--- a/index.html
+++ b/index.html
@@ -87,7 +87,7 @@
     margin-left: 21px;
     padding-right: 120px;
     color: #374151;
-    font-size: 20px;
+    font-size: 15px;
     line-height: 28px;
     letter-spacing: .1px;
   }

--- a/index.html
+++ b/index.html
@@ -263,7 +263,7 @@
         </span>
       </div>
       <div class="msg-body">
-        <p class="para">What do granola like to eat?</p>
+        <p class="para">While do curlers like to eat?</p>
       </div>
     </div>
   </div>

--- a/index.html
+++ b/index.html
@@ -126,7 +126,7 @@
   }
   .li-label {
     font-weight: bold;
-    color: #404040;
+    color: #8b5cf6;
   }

--

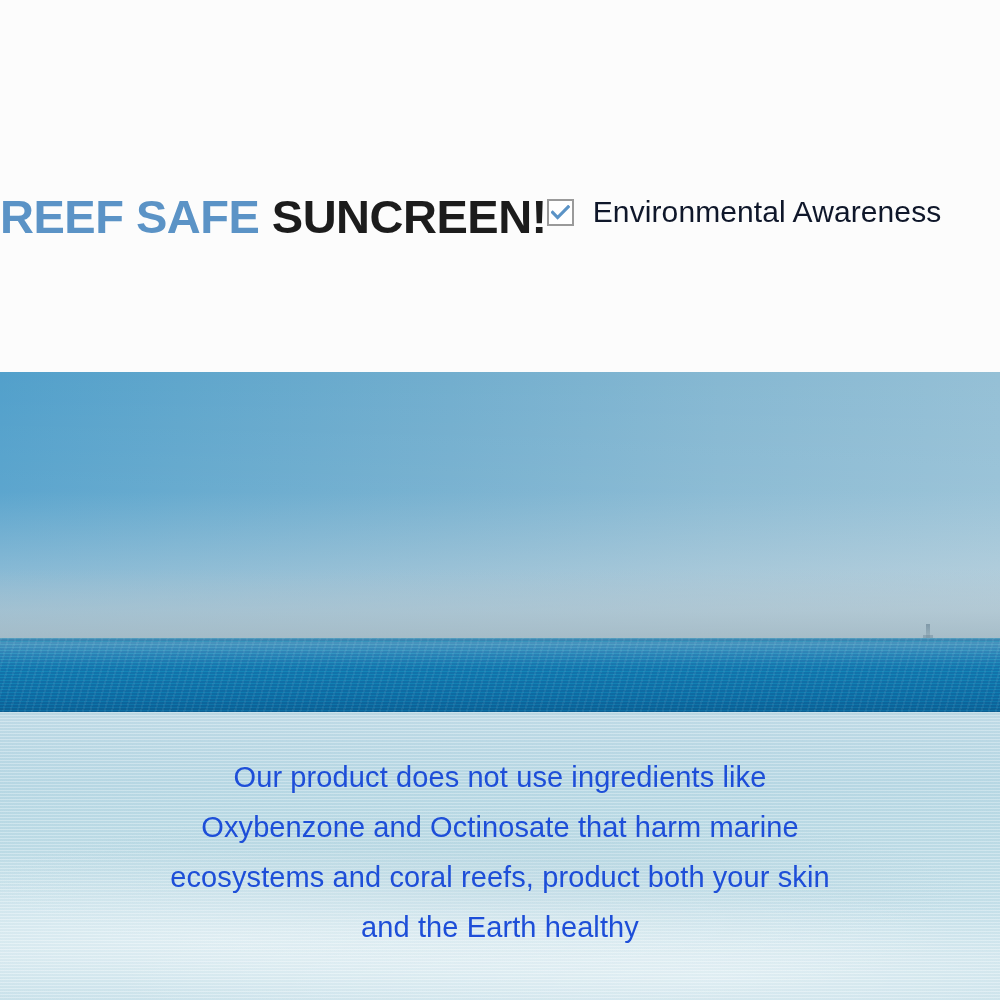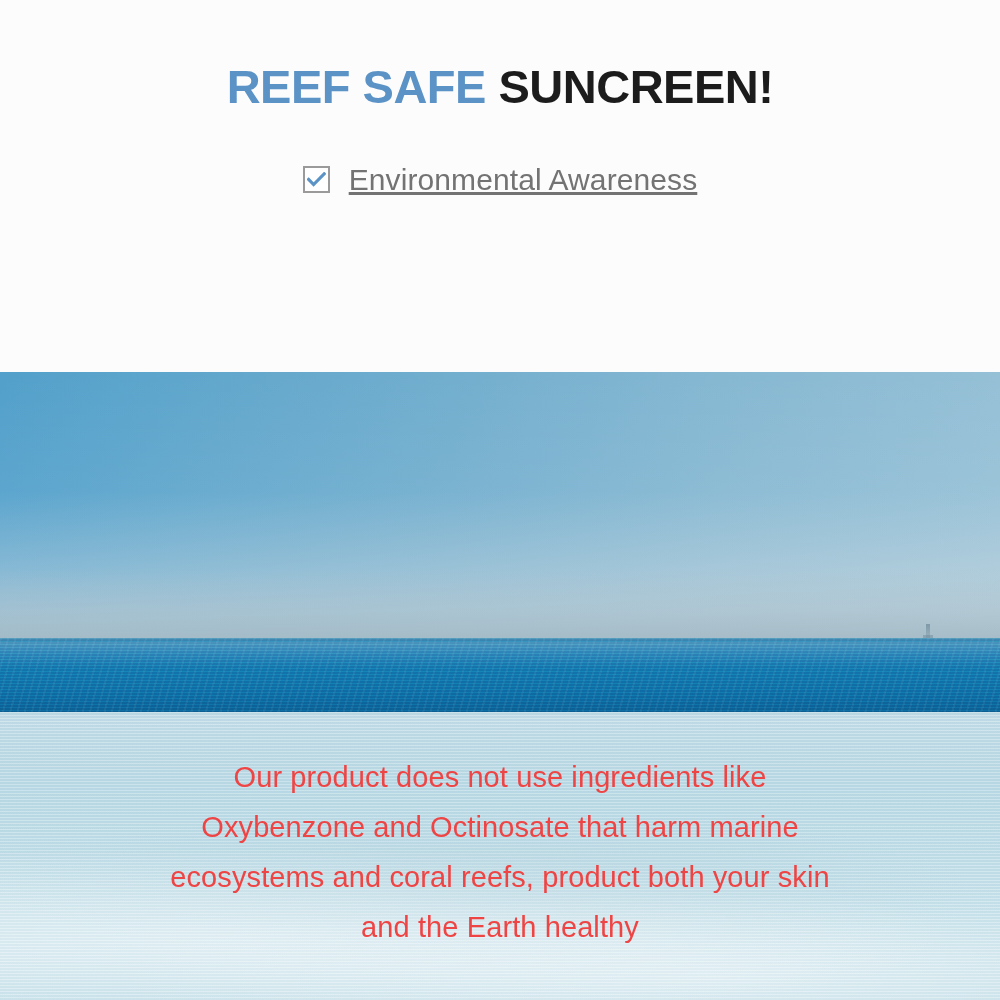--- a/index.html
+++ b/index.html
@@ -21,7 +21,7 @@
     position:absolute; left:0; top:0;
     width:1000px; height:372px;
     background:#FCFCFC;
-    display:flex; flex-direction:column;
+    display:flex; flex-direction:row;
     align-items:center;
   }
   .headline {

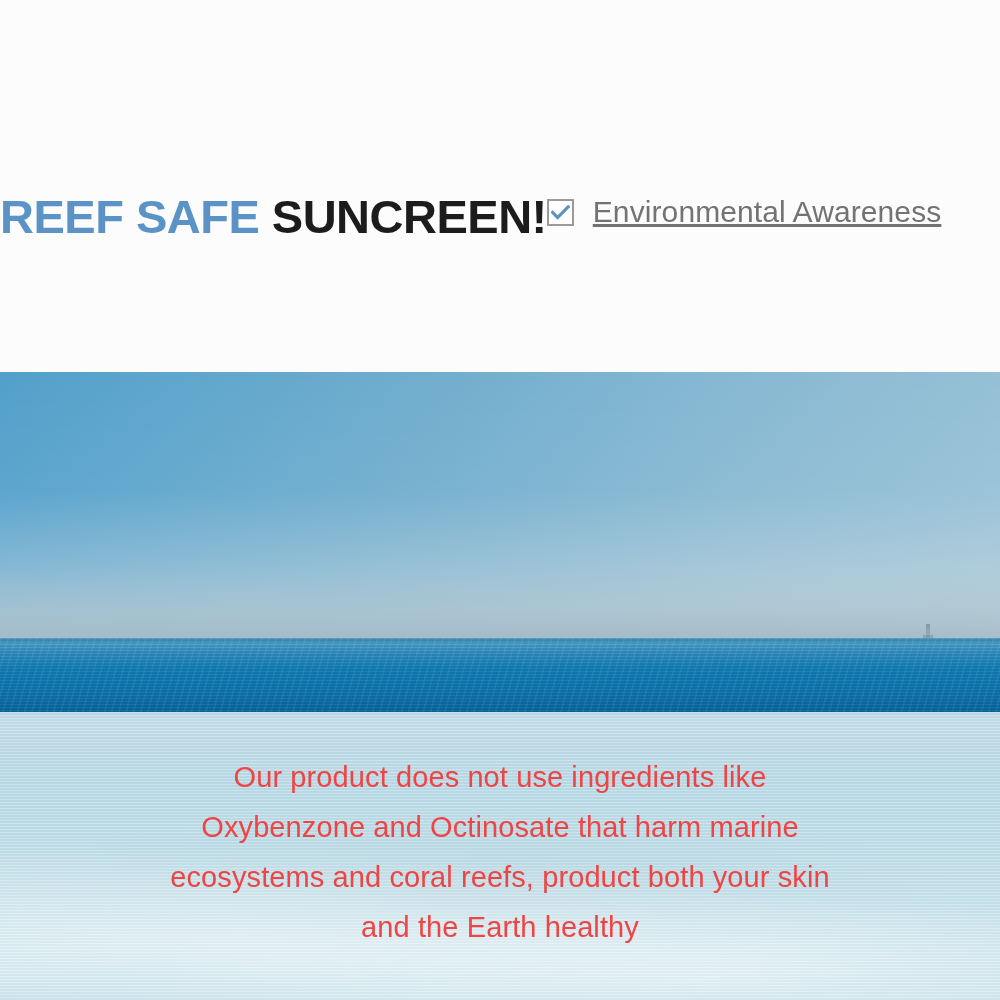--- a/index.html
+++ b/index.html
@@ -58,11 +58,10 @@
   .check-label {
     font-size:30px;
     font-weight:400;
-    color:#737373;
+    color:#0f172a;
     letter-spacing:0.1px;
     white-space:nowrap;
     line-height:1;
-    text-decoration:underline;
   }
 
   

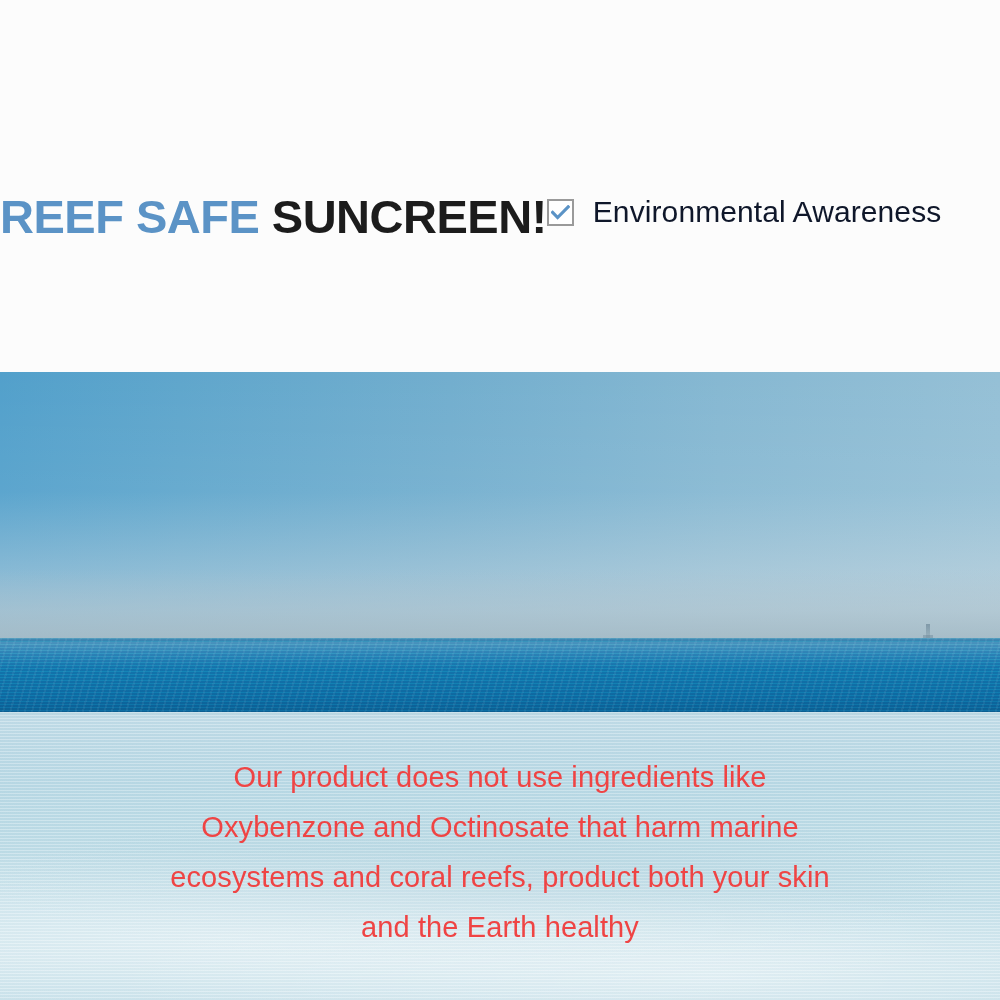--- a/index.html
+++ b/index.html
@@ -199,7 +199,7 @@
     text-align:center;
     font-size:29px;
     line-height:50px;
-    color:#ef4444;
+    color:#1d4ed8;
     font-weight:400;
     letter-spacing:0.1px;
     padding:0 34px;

* * *

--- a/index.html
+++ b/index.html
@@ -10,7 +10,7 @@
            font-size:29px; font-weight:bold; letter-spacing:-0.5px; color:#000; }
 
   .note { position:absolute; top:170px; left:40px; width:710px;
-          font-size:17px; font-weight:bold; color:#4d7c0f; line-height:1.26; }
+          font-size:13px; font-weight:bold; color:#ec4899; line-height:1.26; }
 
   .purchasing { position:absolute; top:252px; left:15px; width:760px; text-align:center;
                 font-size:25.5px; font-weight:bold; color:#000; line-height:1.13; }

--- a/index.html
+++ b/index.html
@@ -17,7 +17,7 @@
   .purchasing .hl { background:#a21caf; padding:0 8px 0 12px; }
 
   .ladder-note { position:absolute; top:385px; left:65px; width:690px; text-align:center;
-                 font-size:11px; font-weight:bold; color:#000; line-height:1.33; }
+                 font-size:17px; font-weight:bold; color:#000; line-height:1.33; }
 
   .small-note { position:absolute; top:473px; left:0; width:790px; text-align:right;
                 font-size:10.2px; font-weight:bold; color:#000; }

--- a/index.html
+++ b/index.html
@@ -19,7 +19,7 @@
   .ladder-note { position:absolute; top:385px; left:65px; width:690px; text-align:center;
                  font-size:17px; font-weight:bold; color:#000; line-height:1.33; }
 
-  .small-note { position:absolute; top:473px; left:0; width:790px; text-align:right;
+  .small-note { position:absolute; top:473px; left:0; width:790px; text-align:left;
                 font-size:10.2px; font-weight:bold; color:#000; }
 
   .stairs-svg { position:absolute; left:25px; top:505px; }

## [TASK REQUIREMENTS]
Show each line of the listing that holds the string "position".

## [ANSWER SPACE]
     position:absolute; left:0; top:0;
   .note { position:absolute; top:170px; left:40px; width:710px;
   .purchasing { position:absolute; top:252px; left:15px; width:760px; text-align:center;
   .ladder-note { position:absolute; top:385px; left:65px; width:690px; text-align:center;
   .small-note { position:absolute; top:473px; left:0; width:790px; text-align:right;
   .ladder-note { position:absolute; top:385px; left:65px; width:690px; text-align:center;
-  .small-note { position:absolute; top:473px; left:0; width:790px; text-align:right;
+  .small-note { position:absolute; top:473px; left:0; width:790px; text-align:left;
   .stairs-svg { position:absolute; left:25px; top:505px; }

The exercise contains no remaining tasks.